I am still reflecting on his words and what they mean for our movements for justice. I wholeheartedly agree with President Obama’s words. To paraphrase aboriginal elder, activist and educator Lilla Watson, my liberation is bound with the liberation of all peoples.
If I truly want justice, if I truly want humanity and dignity for all, then the “middle-aged white guy” has to be part of our movements. There has to be space for him and his humanity. Because if I am unable to see his humanity, then how can he see mine?
And yet—I can’t. I can’t make space for him. My relationship to whiteness is messy. It is deeply painful. And until I heal some of that pain, I can’t make space for the middle-aged white man.

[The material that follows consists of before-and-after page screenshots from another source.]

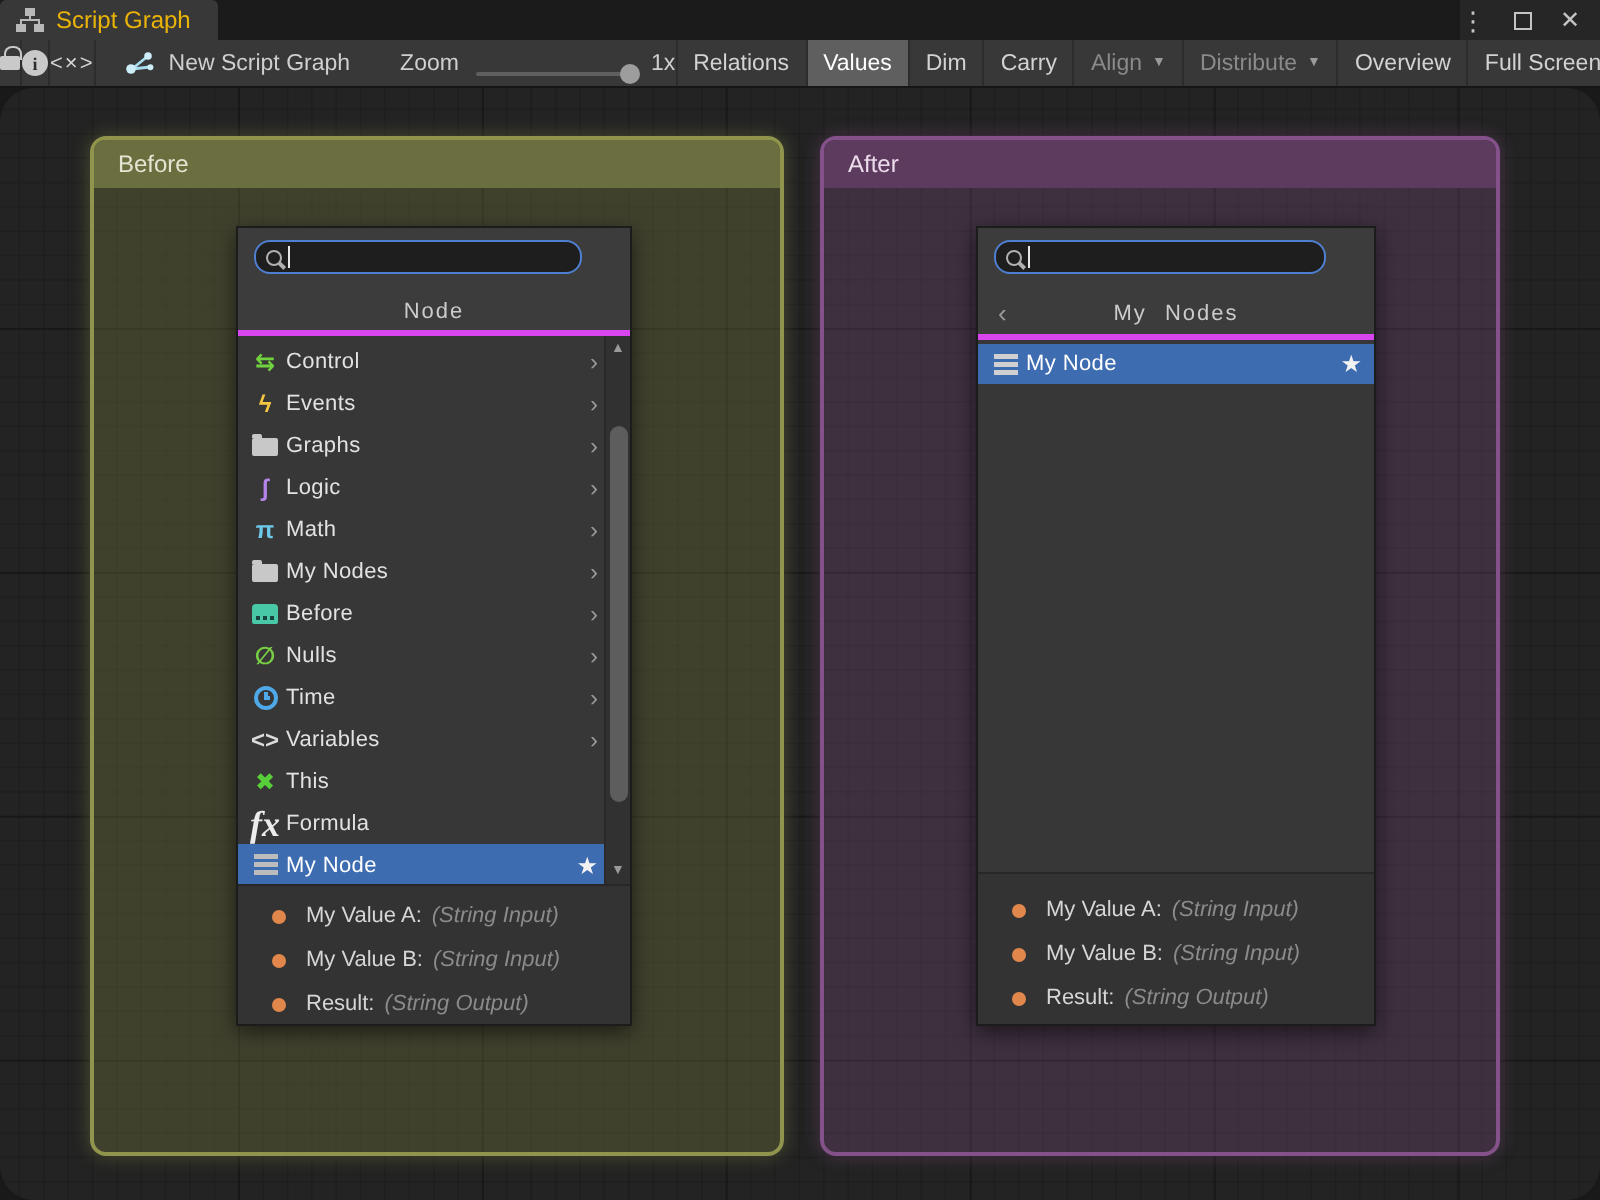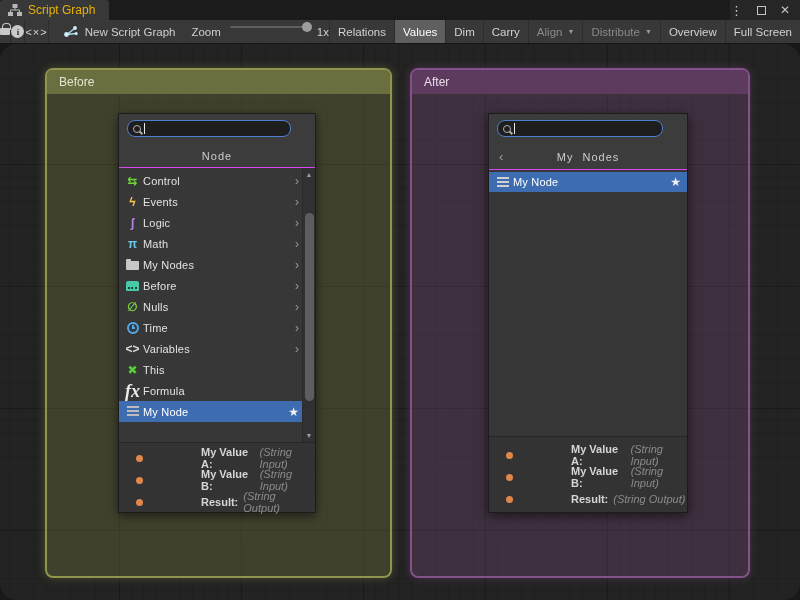--- a/index.html
+++ b/index.html
@@ -24,7 +24,7 @@
   .tbtn.icon-btn{width:30px;}
   .tbtn.code-btn{width:56px;font-size:11px;letter-spacing:1px;color:#d6d6d6;}
   .newgraph{display:flex;align-items:center;gap:6px;margin-left:14px;}
-  .zoom-wrap{display:flex;align-items:flex-start;margin-left:16px;gap:9px;}
+  .zoom-wrap{display:flex;align-items:flex-end;margin-left:25px;gap:9px;}
   .slider{position:relative;width:78px;height:2px;background:#5f5f5f;border-radius:1px;}
   .slider-handle{position:absolute;right:-4px;top:-4px;width:10px;height:10px;border-radius:50%;background:#9d9d9d;}
   .tb-right{display:flex;height:100%;margin-left:auto;}

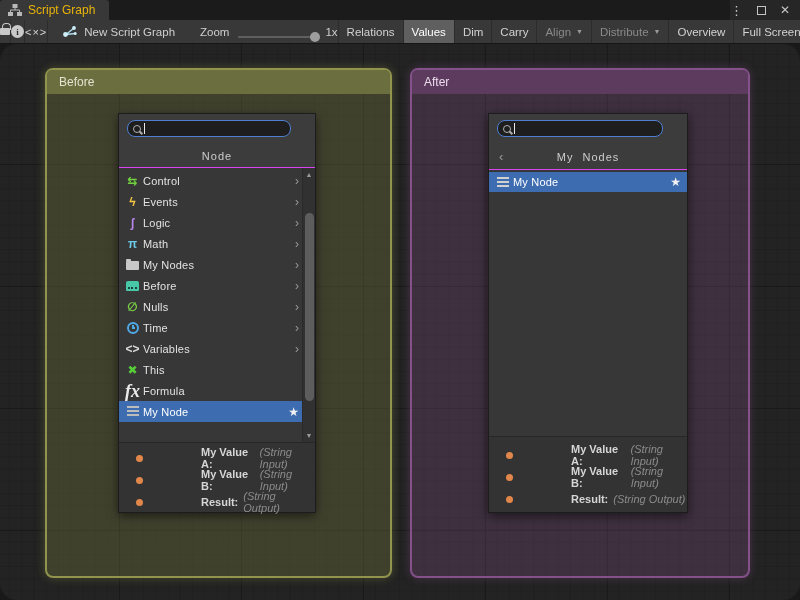--- a/index.html
+++ b/index.html
@@ -93,7 +93,7 @@
   .search-box input{position:absolute;inset:0;background:transparent;border:none;outline:none;
       color:#e8e8e8;font-size:11px;padding-left:22px;font-family:inherit;}
   .finder-header{height:24px;line-height:24px;text-align:center;background:#3c3c3c;color:#cccccc;
-      border-bottom:1px solid #d946ef;letter-spacing:1px;position:relative;}
+      border-bottom:3px solid #d946ef;letter-spacing:1px;position:relative;}
   #finder-right .finder-header{height:26px;line-height:26px;word-spacing:5px;}
   .back-chev{position:absolute;left:10px;color:#9a9a9a;font-size:13px;}
   .flist{position:relative;flex:1;background:#373737;overflow:hidden;padding-top:2px;}

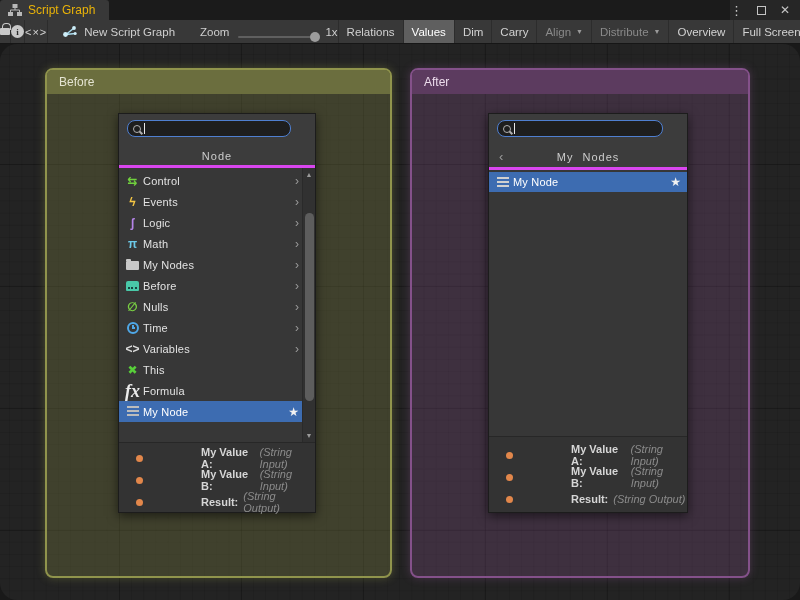--- a/index.html
+++ b/index.html
@@ -240,6 +240,13 @@
         </div>
         <div class="frow">
           <span class="gicon">
+            <span class="shape-folder" style="color: rgb(200, 200, 200);"></span>
+          </span>
+          <span class="flabel">Graphs</span>
+          <span class="chev"></span>
+        </div>
+        <div class="frow">
+          <span class="gicon">
             <span class="glyph" style="color: rgb(181, 132, 232);">ʃ</span>
           </span>
           <span class="flabel">Logic</span>

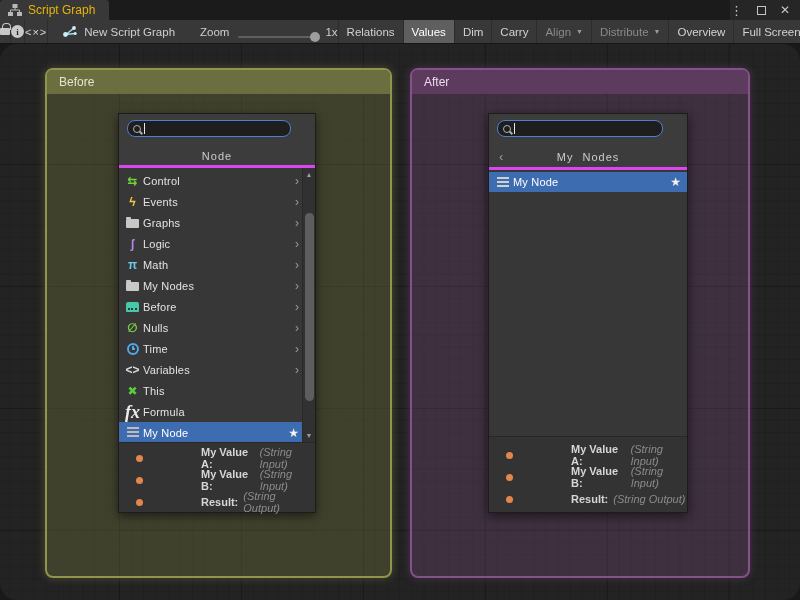--- a/index.html
+++ b/index.html
@@ -118,7 +118,7 @@
   #finder-right .ports{height:76px;padding-top:7px;}
   .port{height:22px;display:flex;align-items:center;padding-left:17px;}
   .port-dot{width:7px;height:7px;border-radius:50%;background:var(--port-bullet);margin-right:10px;flex:none;}
-  .port-name{font-weight:bold;color:#d6d6d6;margin-right:5px;margin-left:48px;}
+  .port-name{font-weight:normal;color:#d6d6d6;margin-right:5px;}
   .port-type{color:#8b8b8b;font-style:italic;}
 </style>
 </head>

White men have caused me a lot of grief and pain. This pain started before I even came to exist. It started with war.
I come from a legacy of war. My parents came to this country as refugees from Vietnam. It was the decisions of white men that sparked civil war and genocide in Southeast Asia. The Vietnam War was a proxy war in the larger Cold War between the U.S. and the Soviet Union, and is a part of a history of Western colonialism and imperialism in the Third World.
I carry the trauma of my parents and ancestors with me. Along with historical trauma, I also experience my own pain as a woman of color and Asian American. The pain that I feel is real and manifests itself in many ways. Microaggressions, sexism, and racism have wounded me to the point of depression in periods of my life. I experience anxiety when I walk into a room full of white men. And I have panic attacks that come and go, reminding me of what I carry.
My trauma makes it difficult for me to tie my struggles to those of the middle-aged white man, as President Obama urged. How can I when the face of my oppressor—the face of my people’s oppressor—is white? White, cisgender, straight, able-bodied, wealthy men hold the power in this country and they are using their power to wage war on Black and Brown communities, immigrants, Muslim Americans—anyone who does not look like them.
So when a white man yelled at me and my community as we marched through San Francisco Chinatown, I couldn’t stop my reaction. I was incredibly angry and I still am. A middle-aged white man was telling us—a group of Asian Americans—how to be in our very own community.

Community members march through downtown San Francisco on January 20 to protest President Trump and his agenda.
I can’t say that my reaction was justified. And I can’t say that I regret it either. It was spiteful and it maybe contradicted the reason we marched that day—to call for radical love instead of hate.
But perhaps it was and is the only response I can offer at this time. I am not ready to make space for the middle-aged white man and if I am honest, I don’t want to. I am tired of making space for him. Instead, he should make space for me.
White men need to do work. They need to understand why I (and many others) am hurting, acknowledge their role (or complicity) in that pain, and authentically work to balance the power in this country. Maybe then the healing can begin.
Maybe then there can be space for both of us in movements for justice.
But if the middle-aged white man cannot make space for me—if we cannot see each other’s humanity—then America will continue to splinter beyond repair.